Pero lo más grave, según relatan alumnos y personas vinculadas al establecimiento, no sería solamente la conducta del docente, sino el presunto blindaje institucional que existiría alrededor del caso. De acuerdo a los testimonios, el propio profesor haría referencia dentro del aula a su cercanía y amistad con altos cargos de la Educación Técnica Profesional, situación que alimenta la sensación de impunidad y abandono entre los estudiantes.
“Al amigo, protección; al alumno, indiferencia”, resumen con bronca quienes observan cómo las denuncias y los comentarios internos no derivan en medidas concretas.
El malestar toma todavía más fuerza cuando la comunidad educativa compara este escenario con otros casos recientes que involucran al Consejo Provincial de Educación. Uno de ellos es el del docente Oscar Hugo Voutat, quien atraviesa una dura lucha contra el cáncer y denunció públicamente situaciones de presión administrativa y afectación salarial mientras continúa en tratamiento médico.
Para muchos trabajadores y estudiantes, la contradicción es brutal: mientras existiría tolerancia y silencio frente a situaciones graves dentro de las aulas cuando hay vínculos políticos o personales de por medio, el organismo actuaría con extrema dureza frente a docentes enfermos o trabajadores vulnerables.
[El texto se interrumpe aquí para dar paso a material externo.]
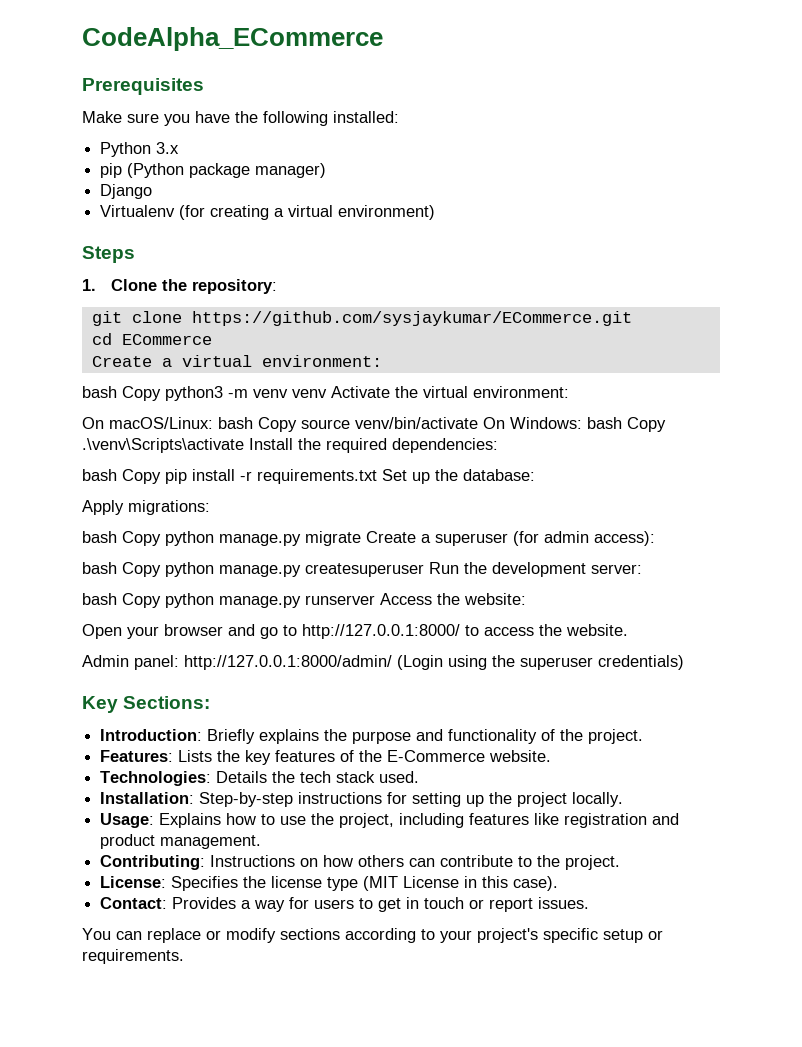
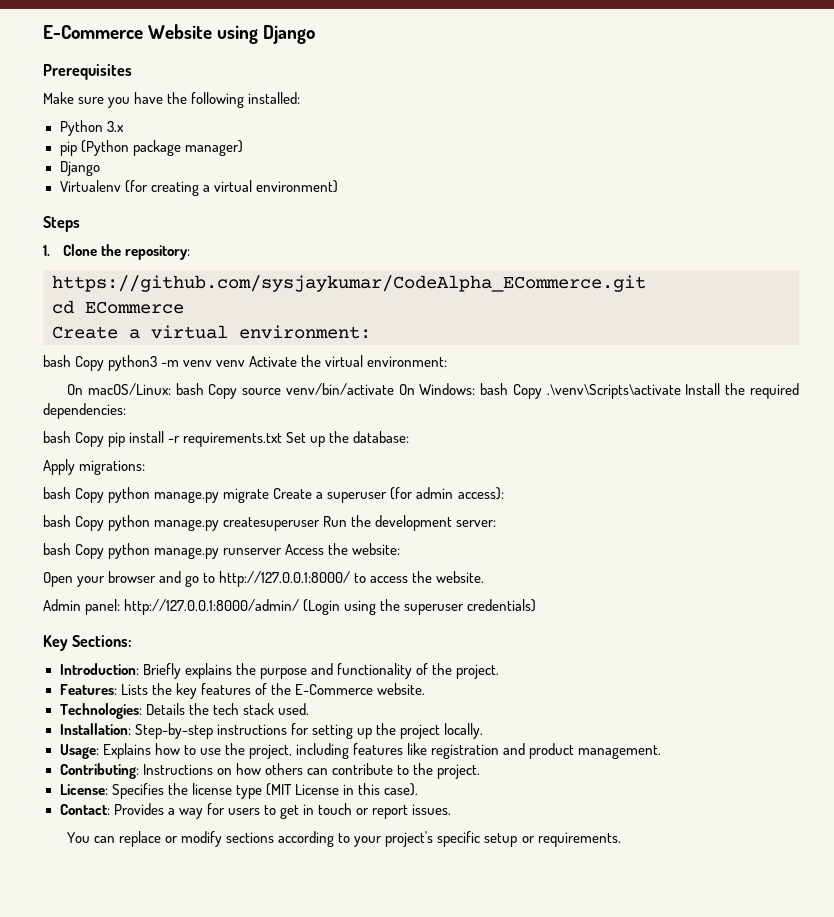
- CodeAlpha_ECommerce
+ E-Commerce Website using Django
- git clone https://github.com/sysjaykumar/ECommerce.git
+ https://github.com/sysjaykumar/CodeAlpha_ECommerce.git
La situación vuelve a poner en debate el funcionamiento interno del Consejo Provincial de Educación y las denuncias recurrentes sobre favoritismos, discrecionalidad y falta de controles reales dentro del sistema educativo provincial.
En medio de una profunda crisis educativa, con conflictos salariales, suspensión de clases y deterioro institucional, crece el reclamo de estudiantes, familias y trabajadores para que existan mecanismos transparentes de control, acompañamiento y sanción, sin privilegios ni “amigos del poder”.
Porque mientras las autoridades hablan de calidad educativa y anuncian programas oficiales, dentro de las aulas la realidad parece mostrar otra cara: una comunidad cansada de la doble vara y de un sistema donde, según denuncian, algunos tienen coronita y otros apenas sobreviven.